◆ Exercise objective: Every line in the records below with the string "bottom" is to be copied out.

*** Data in this exercise ***

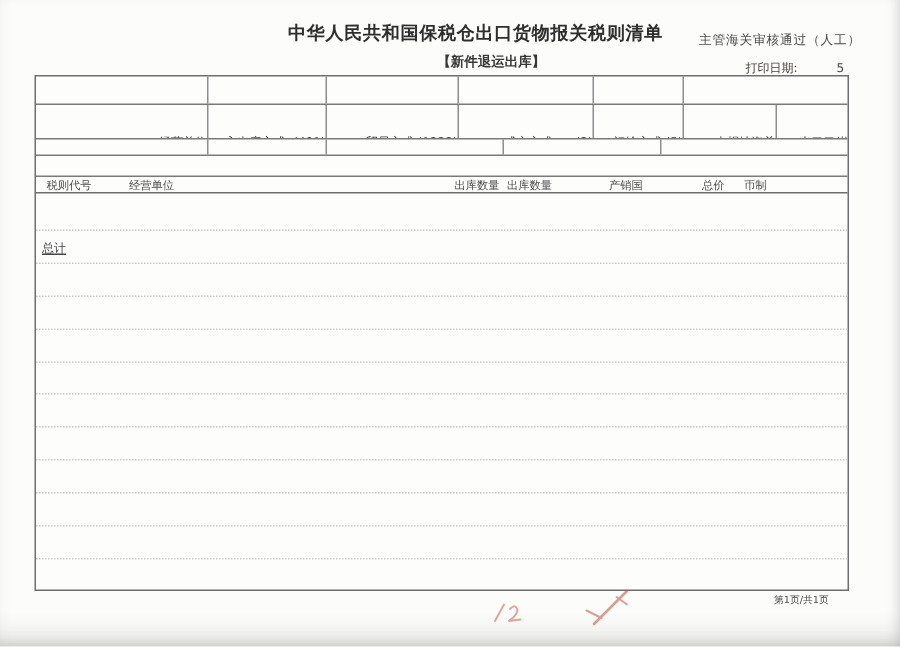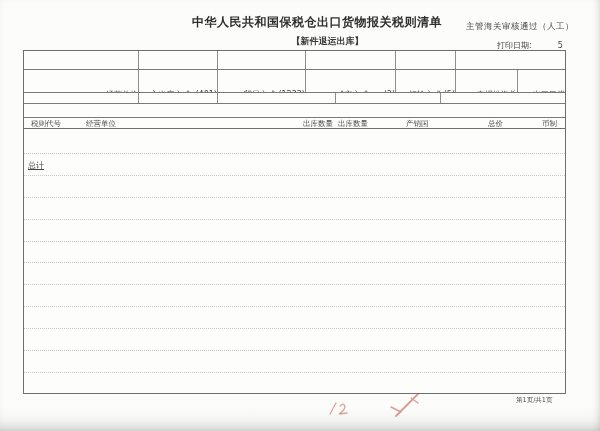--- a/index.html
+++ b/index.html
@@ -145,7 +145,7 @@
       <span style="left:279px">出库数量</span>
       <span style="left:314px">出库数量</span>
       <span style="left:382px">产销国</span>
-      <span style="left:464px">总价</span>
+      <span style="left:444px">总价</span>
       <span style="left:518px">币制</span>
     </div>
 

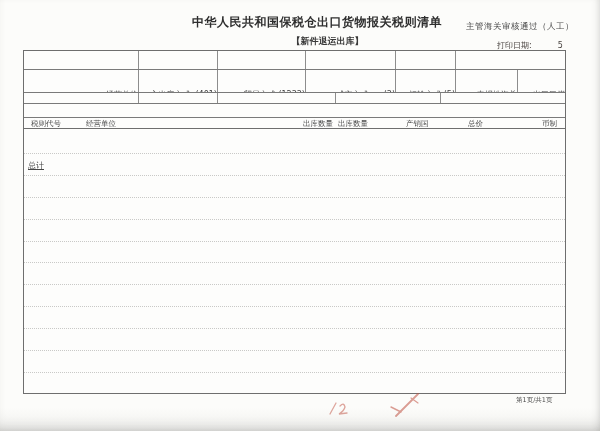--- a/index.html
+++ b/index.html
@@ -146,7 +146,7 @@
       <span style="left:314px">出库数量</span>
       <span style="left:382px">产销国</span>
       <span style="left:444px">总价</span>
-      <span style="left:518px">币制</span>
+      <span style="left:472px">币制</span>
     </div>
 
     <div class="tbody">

***
*** Data in this exercise ***

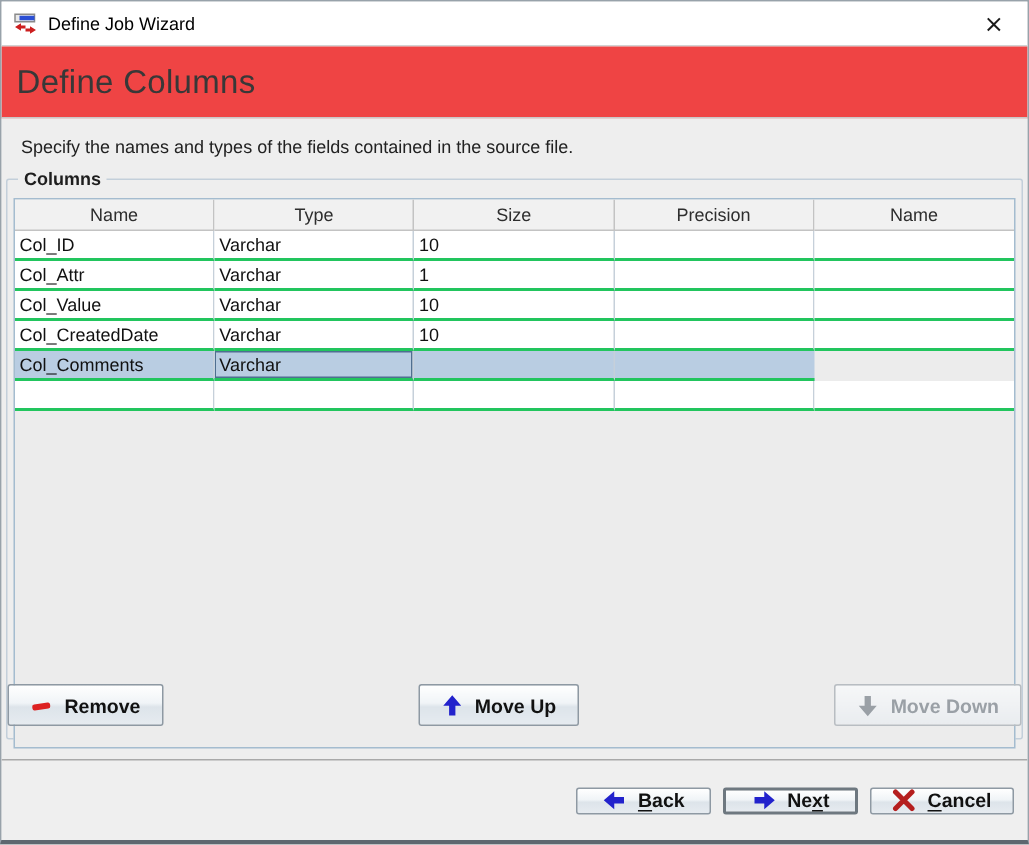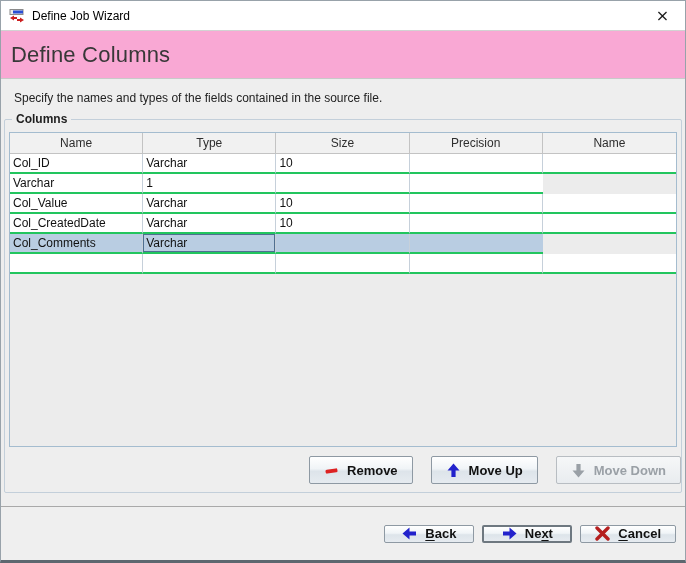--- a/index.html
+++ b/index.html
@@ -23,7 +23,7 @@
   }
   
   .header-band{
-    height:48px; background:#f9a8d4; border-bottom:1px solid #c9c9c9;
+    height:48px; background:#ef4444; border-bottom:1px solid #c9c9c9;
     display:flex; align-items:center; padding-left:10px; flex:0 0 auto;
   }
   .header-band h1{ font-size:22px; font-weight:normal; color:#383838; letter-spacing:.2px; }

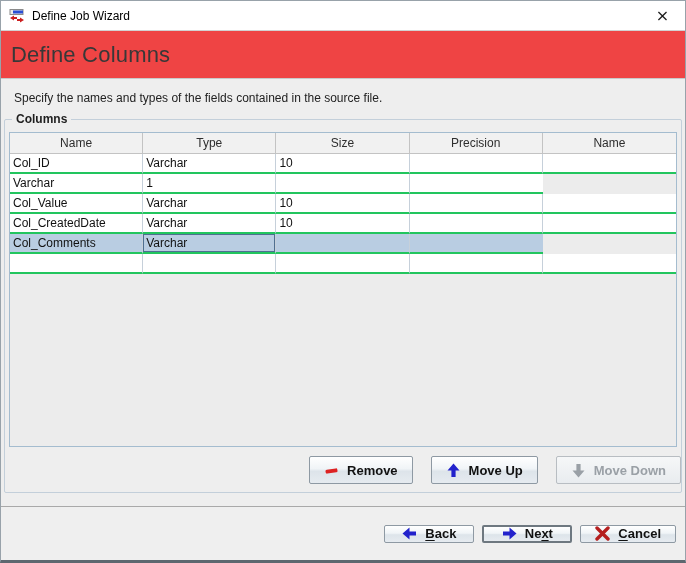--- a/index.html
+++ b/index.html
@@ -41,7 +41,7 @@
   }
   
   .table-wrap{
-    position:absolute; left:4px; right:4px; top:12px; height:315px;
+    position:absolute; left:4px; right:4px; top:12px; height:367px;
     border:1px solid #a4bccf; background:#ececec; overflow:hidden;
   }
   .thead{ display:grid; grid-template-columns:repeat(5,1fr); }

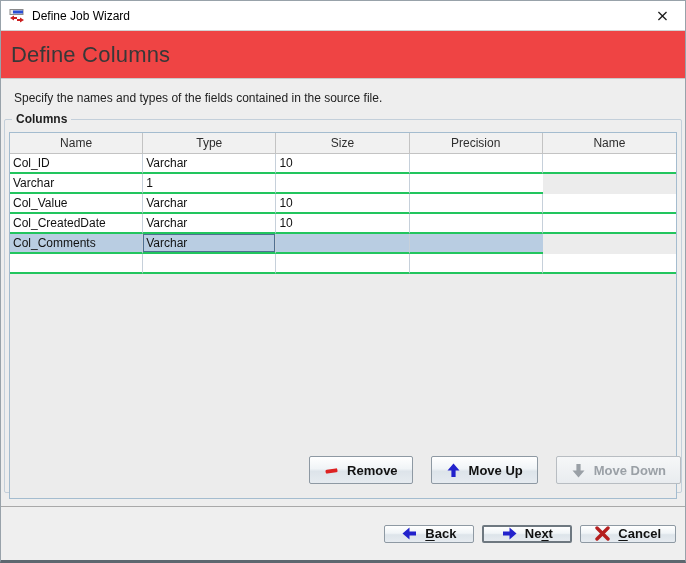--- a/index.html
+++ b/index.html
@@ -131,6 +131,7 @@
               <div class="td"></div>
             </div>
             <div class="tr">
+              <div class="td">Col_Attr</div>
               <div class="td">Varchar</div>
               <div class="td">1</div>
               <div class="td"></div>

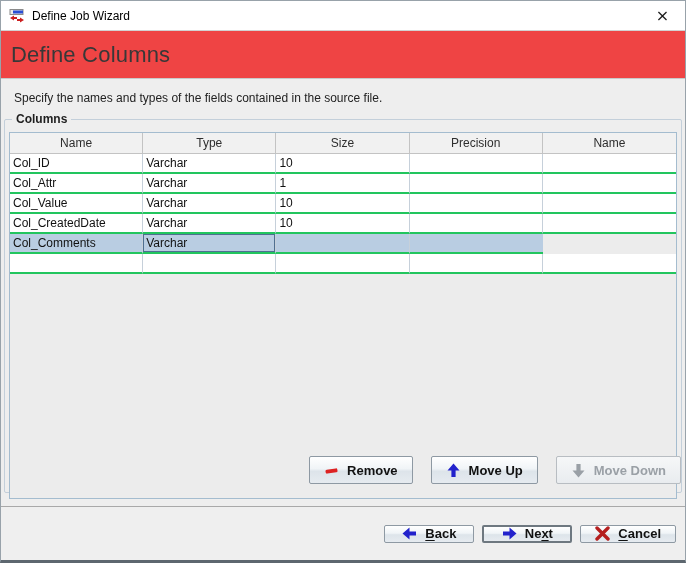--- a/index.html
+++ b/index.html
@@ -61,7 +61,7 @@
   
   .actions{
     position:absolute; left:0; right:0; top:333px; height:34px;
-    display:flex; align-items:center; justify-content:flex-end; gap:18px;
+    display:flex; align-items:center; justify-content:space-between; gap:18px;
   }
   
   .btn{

***

◆ Response:
-    height:48px; background:#f9a8d4; border-bottom:1px solid #c9c9c9;
+    height:48px; background:#ef4444; border-bottom:1px solid #c9c9c9;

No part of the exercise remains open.